───── Exercise data
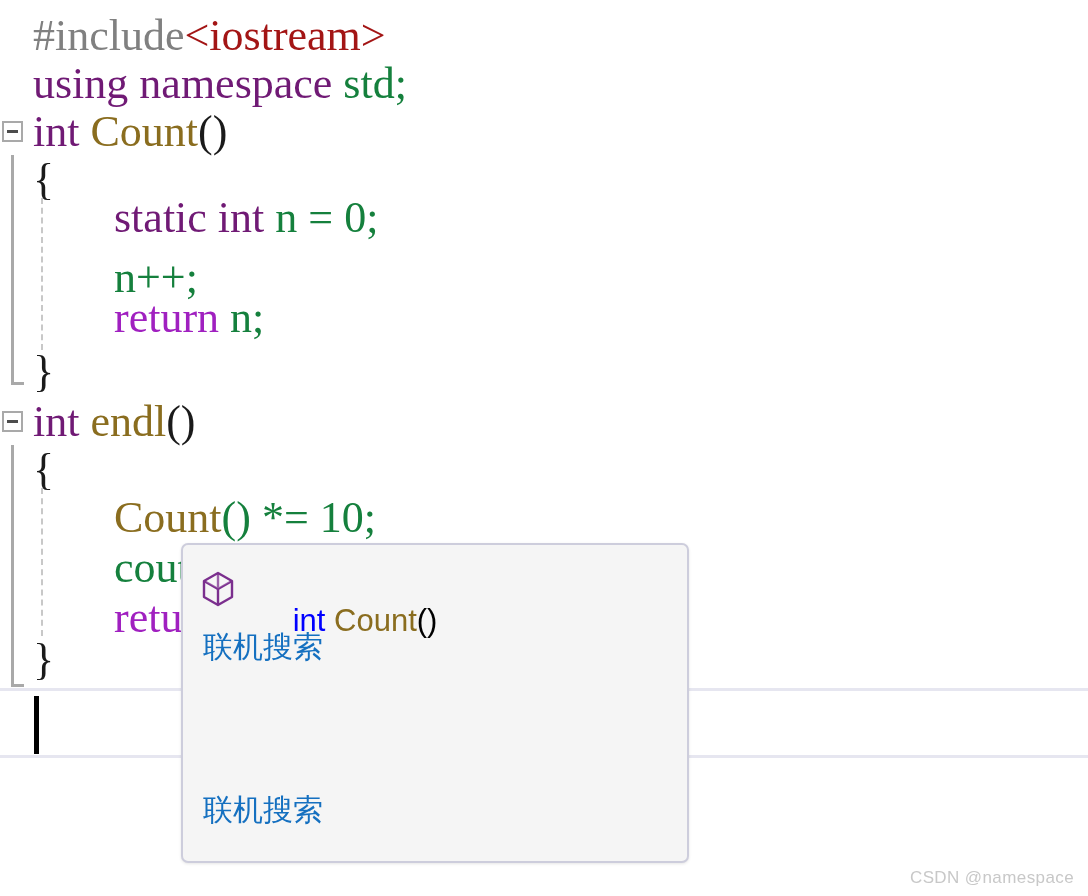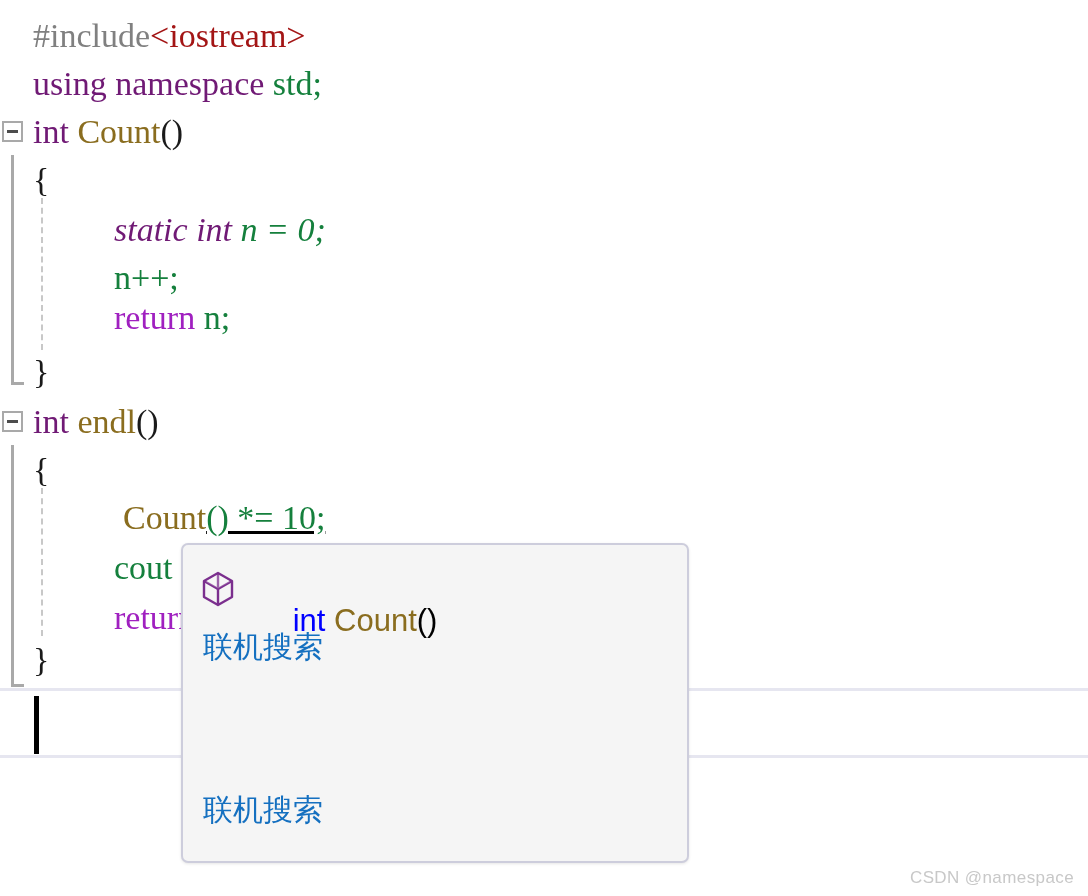"#include<iostream>" .code-line { font-size: 34px -> 44px }
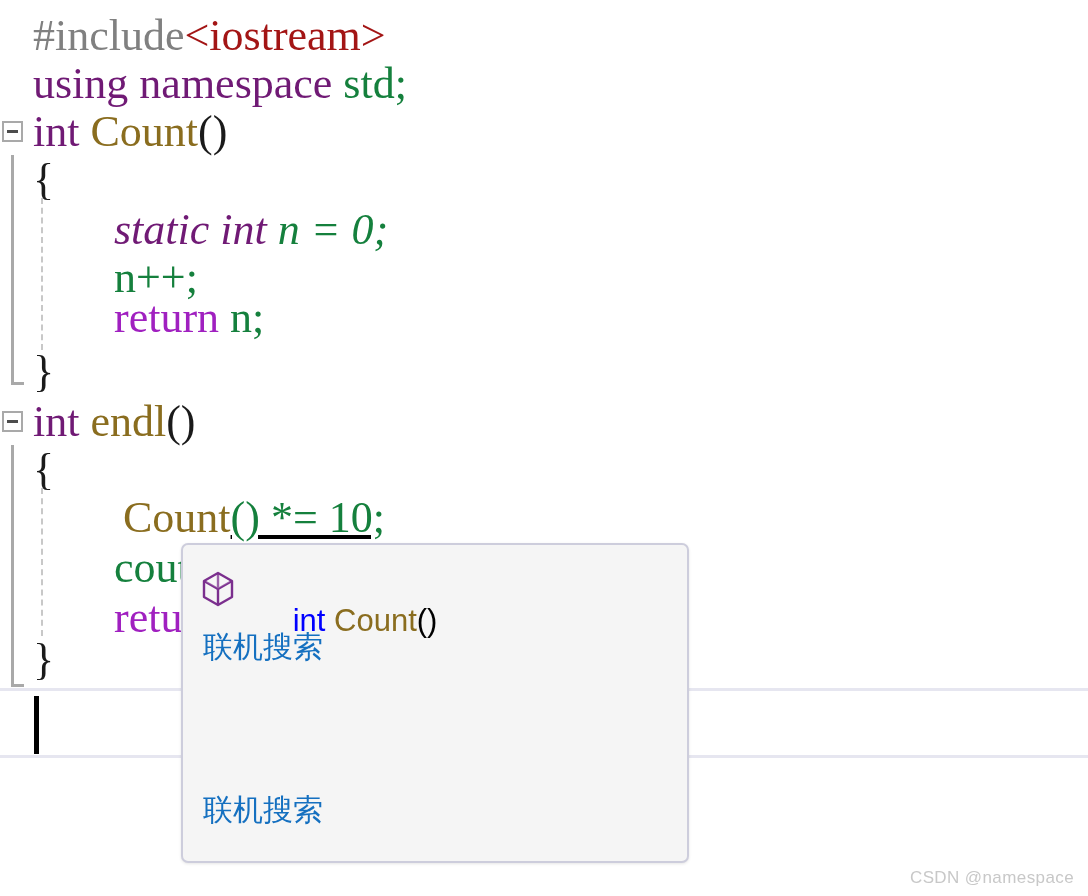"static int n = 0;" div.code-line { font-style: italic -> none; top: 206px -> 194px }
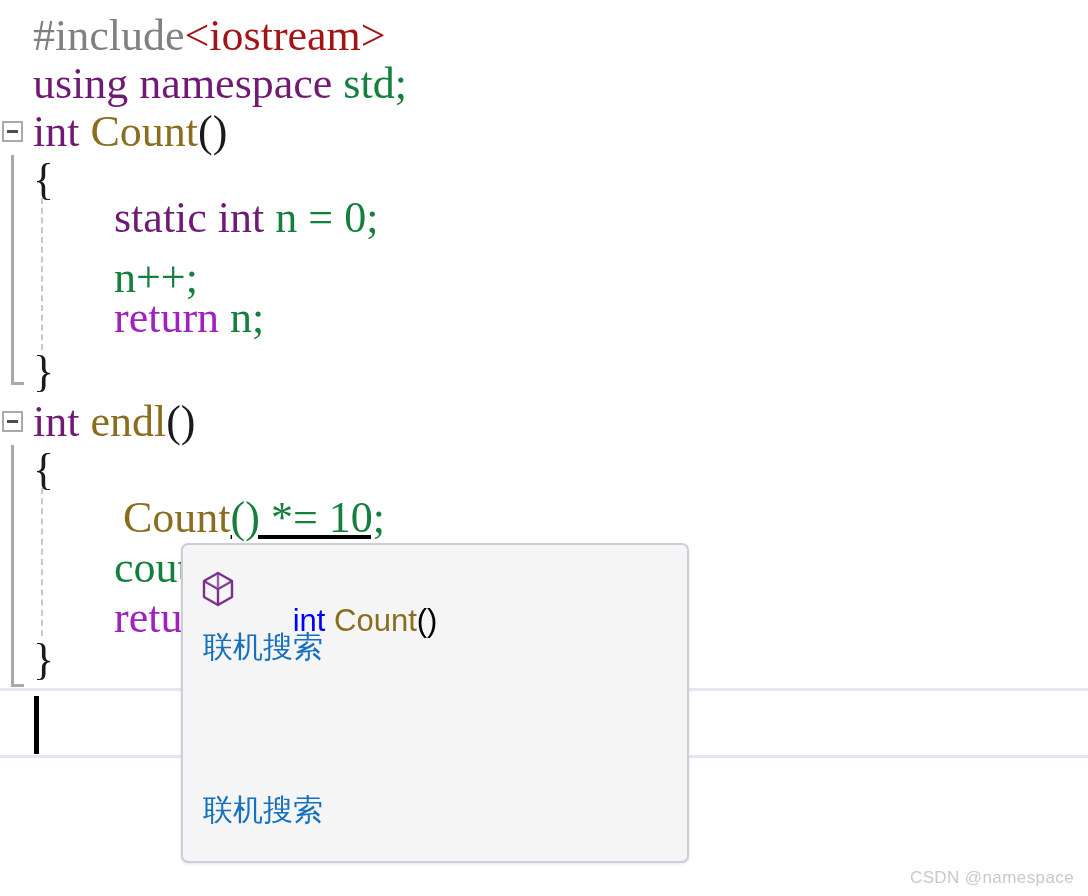"Count() *= 10;" span.code-text { left: 123px -> 114px; text-decoration: underline -> none }
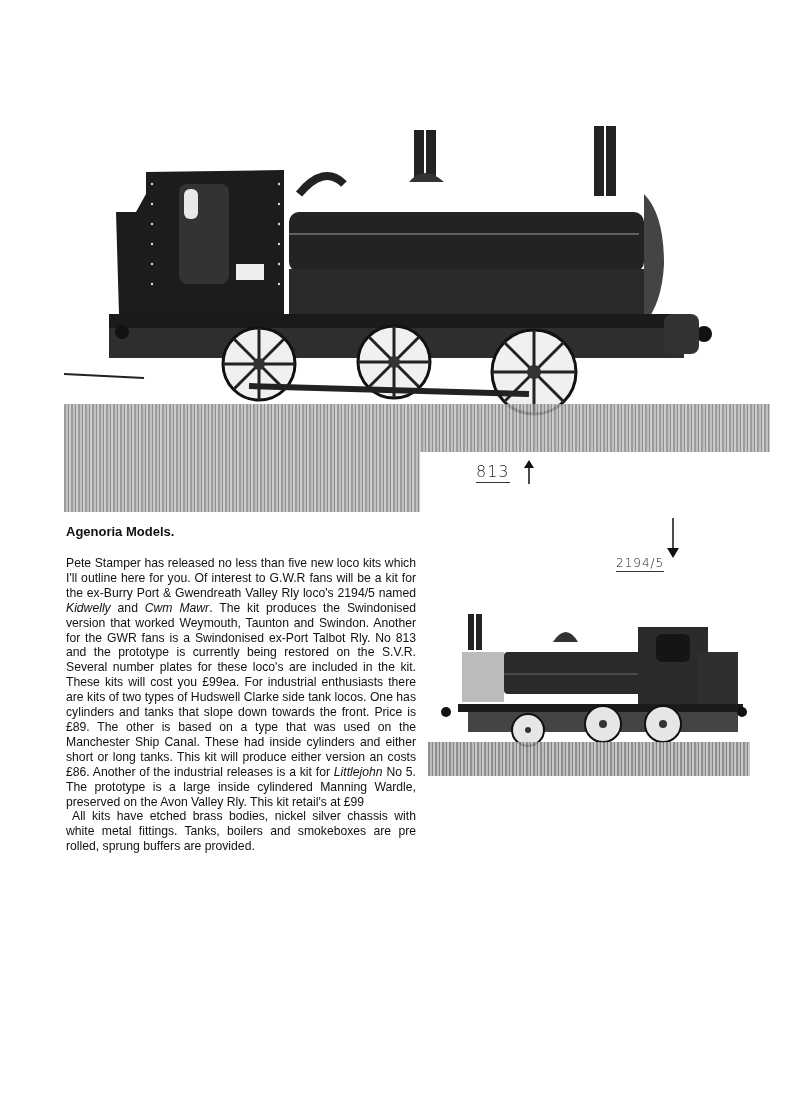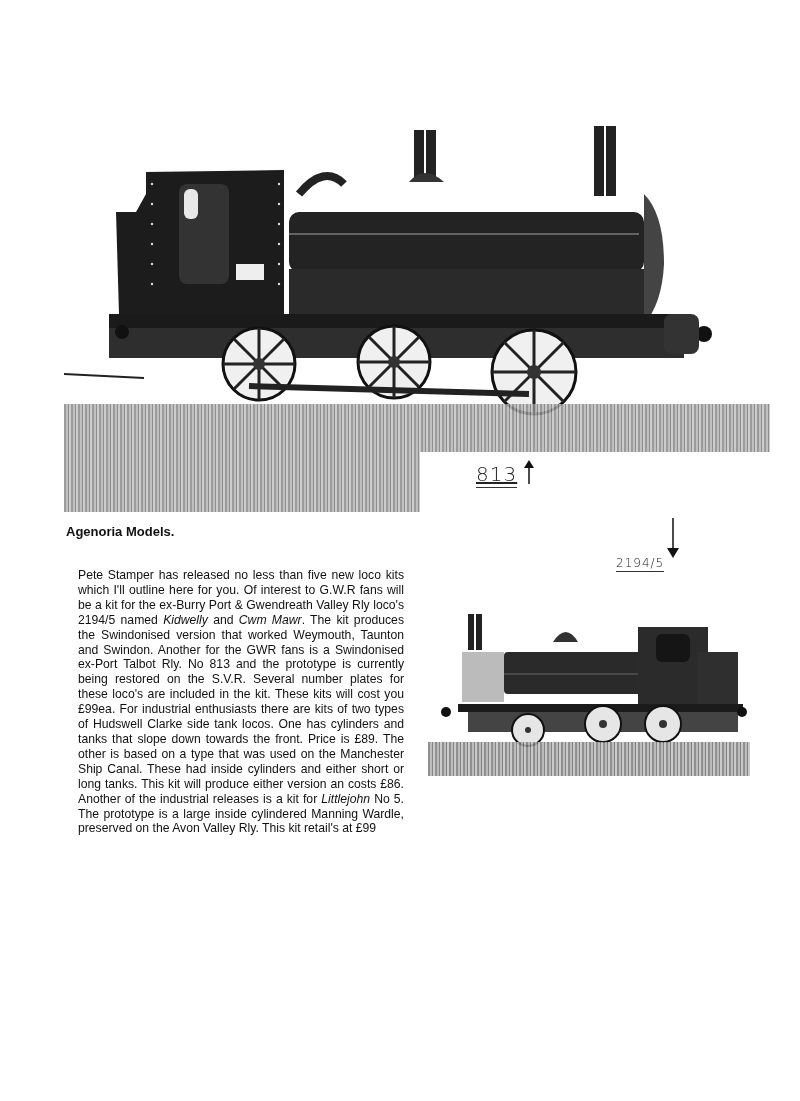"813" div.abs { font-size: 20px -> 16px; text-decoration: underline -> none }
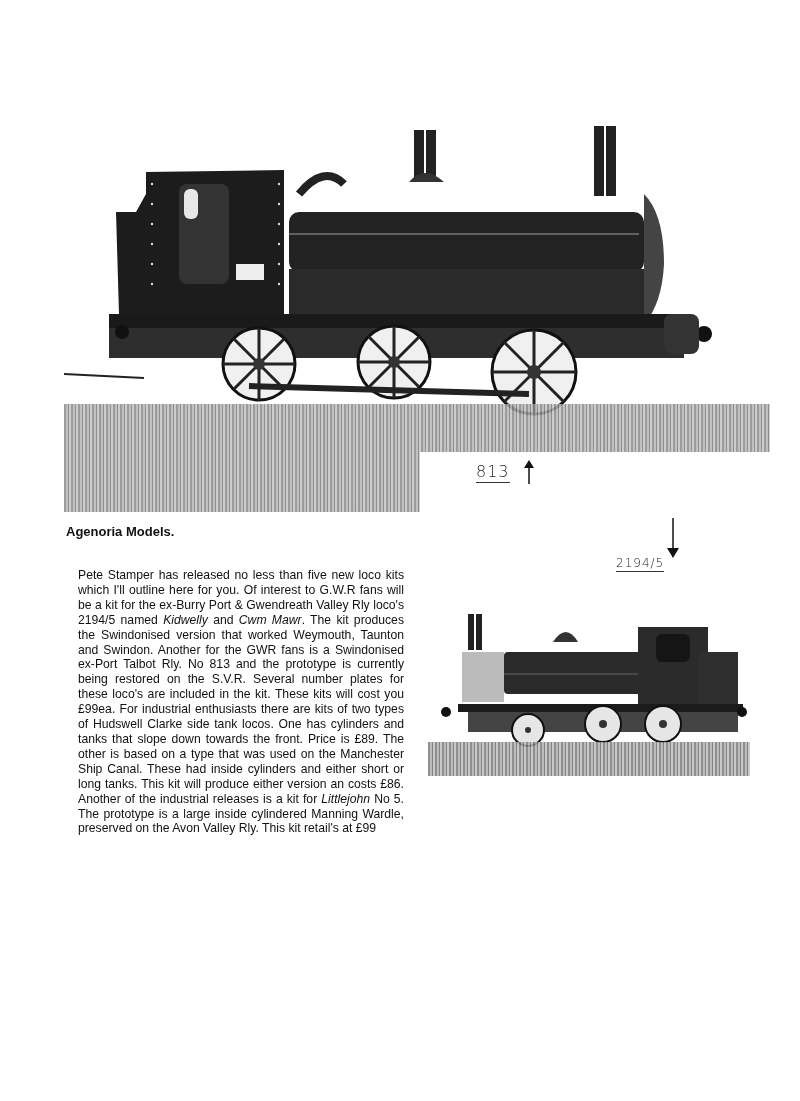"Pete Stamper has released no" #article p { margin: 12px -> 0 }
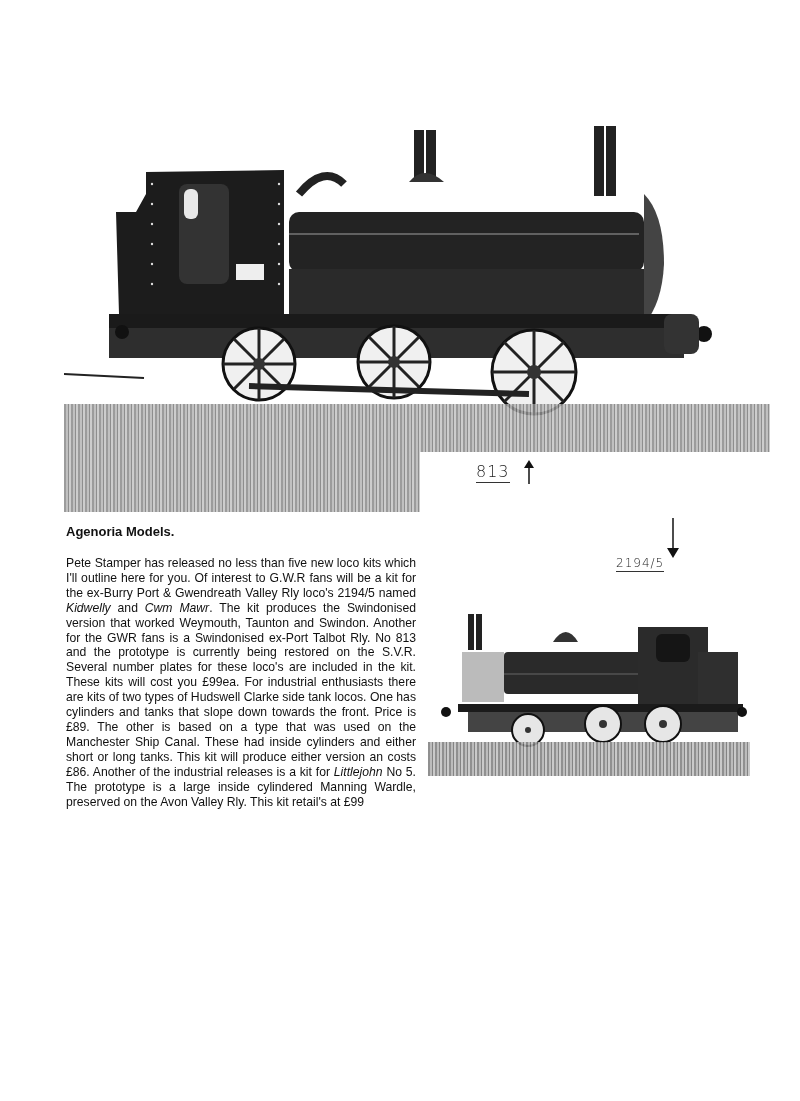"All kits have etched brass" p { html: none -> <p>All kits have etched brass bodies, nickel silver chassis with white metal fittings. Tanks, boilers and smokeboxes are pre rolled, sprung buffers are provided.</p> }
──────────
**Requirement**.
Begin with the first line of the records and repeat every line up to the one with "left: 123px ->", counting that line too. Pictures are not part of the copy.

**Response to the exercise**.
"#include<iostream>" .code-line { font-size: 34px -> 44px }
"static int n = 0;" div.code-line { font-style: italic -> none; top: 206px -> 194px }
"Count() *= 10;" span.code-text { left: 123px -> 114px; text-decoration: underline -> none }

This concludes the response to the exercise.